New, free-to-access fuel cell simulation platform launched and Banke is part of it
Independent research organisation SINTEF’s Virtual-FCS project has announced the official launch of its open-source platform for hybrid fuel cell and battery systems simulation.
In creating this simulation platform, companies will be able to create hybrid fuel cell and battery systems quicker, cheaper and easier by selecting different parameters to create their own unique variants.
It allows any system integrator, with limited fuel cell experience, to rapidly design and optimise a fuel cell battery hybrid powertrain for varied applications including heavy and light-duty vehicles, maritime and rail applications.
Perhaps the most significant factor of this groundbreaking simulation platform is that it will be free for all interested parties, meaning that utilisation of these systems could become much more common.

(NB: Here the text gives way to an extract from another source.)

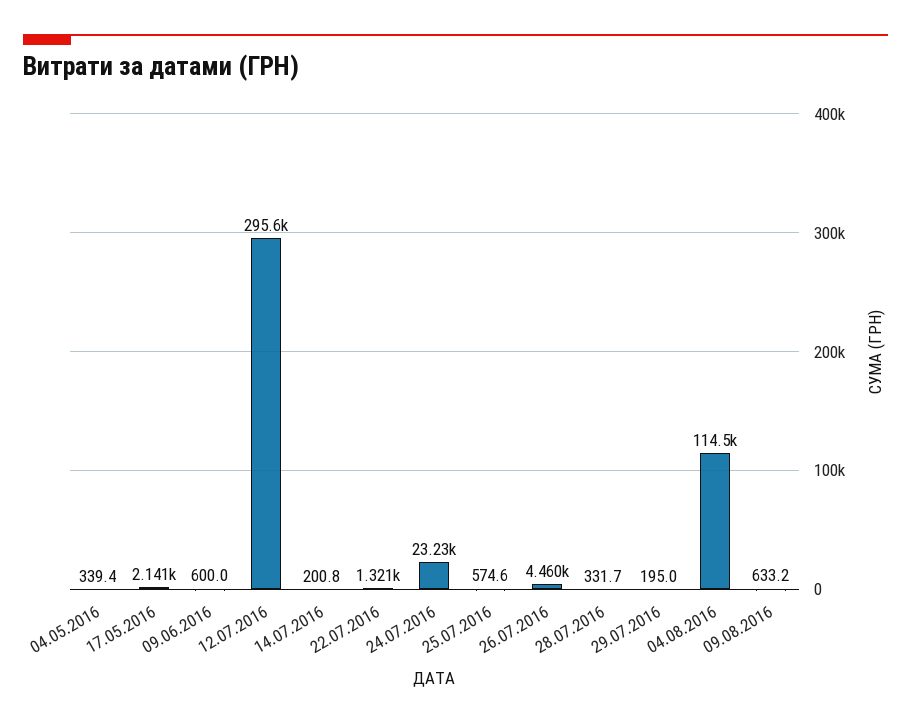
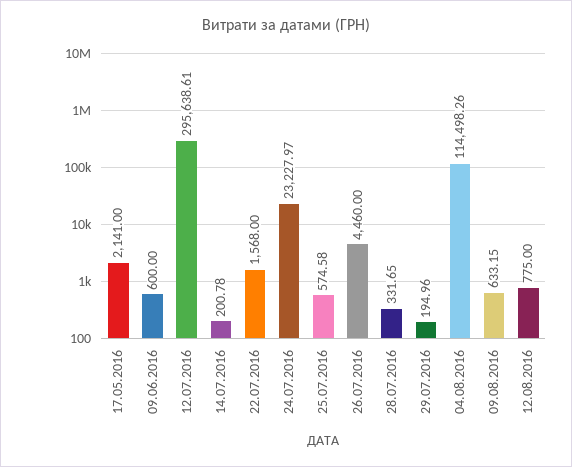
04.05.2016: 339.4 -> none
22.07.2016: 1321 -> 1568
12.08.2016: none -> 775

Kyrre Sundseth, Research Manager at SINTEF, said, “The consortium will ensure free access to the platform for all interested parties, including industry, academics, and SMEs.
“This will allow to continue to develop, use and customise the platform both during and beyond the end of the project.”
The first release of the simulation platform will feature a Modelica library to aid in the modelling of hybrid fuel cell and battery systems, containing models for proton exchange membrane fuel cells (PEM), lithium-ion batteries and associated balance of plant components.
The library can be used by users to build tailored models of fuel cell power systems and combine them with existing or user-defined vehicle profiles to simulate the performance of the system under different conditions.
It comes pre-programmed with example vehicle profiles and standard drive cycles (NEDC and WLTC) and is available to download on GitHub with the program capable of being used together with the free modelling environment OpenModelica.
The platform is expected to be continuously updated with a new public release of code foreseen every three months accompanied by full documentation so that it can be used and developed by the wider fuel cell community.
A forum will be created to allow a two-way exchange between the consortium and the platform users on best practicing and harmonisation of the models and algorithms with the final aim to optimise hybrid fuel cell system architecture and power management.
One year after the official launch of the platform, the consortium will organise a training workshop where the focus will be on practical use of the developed platform.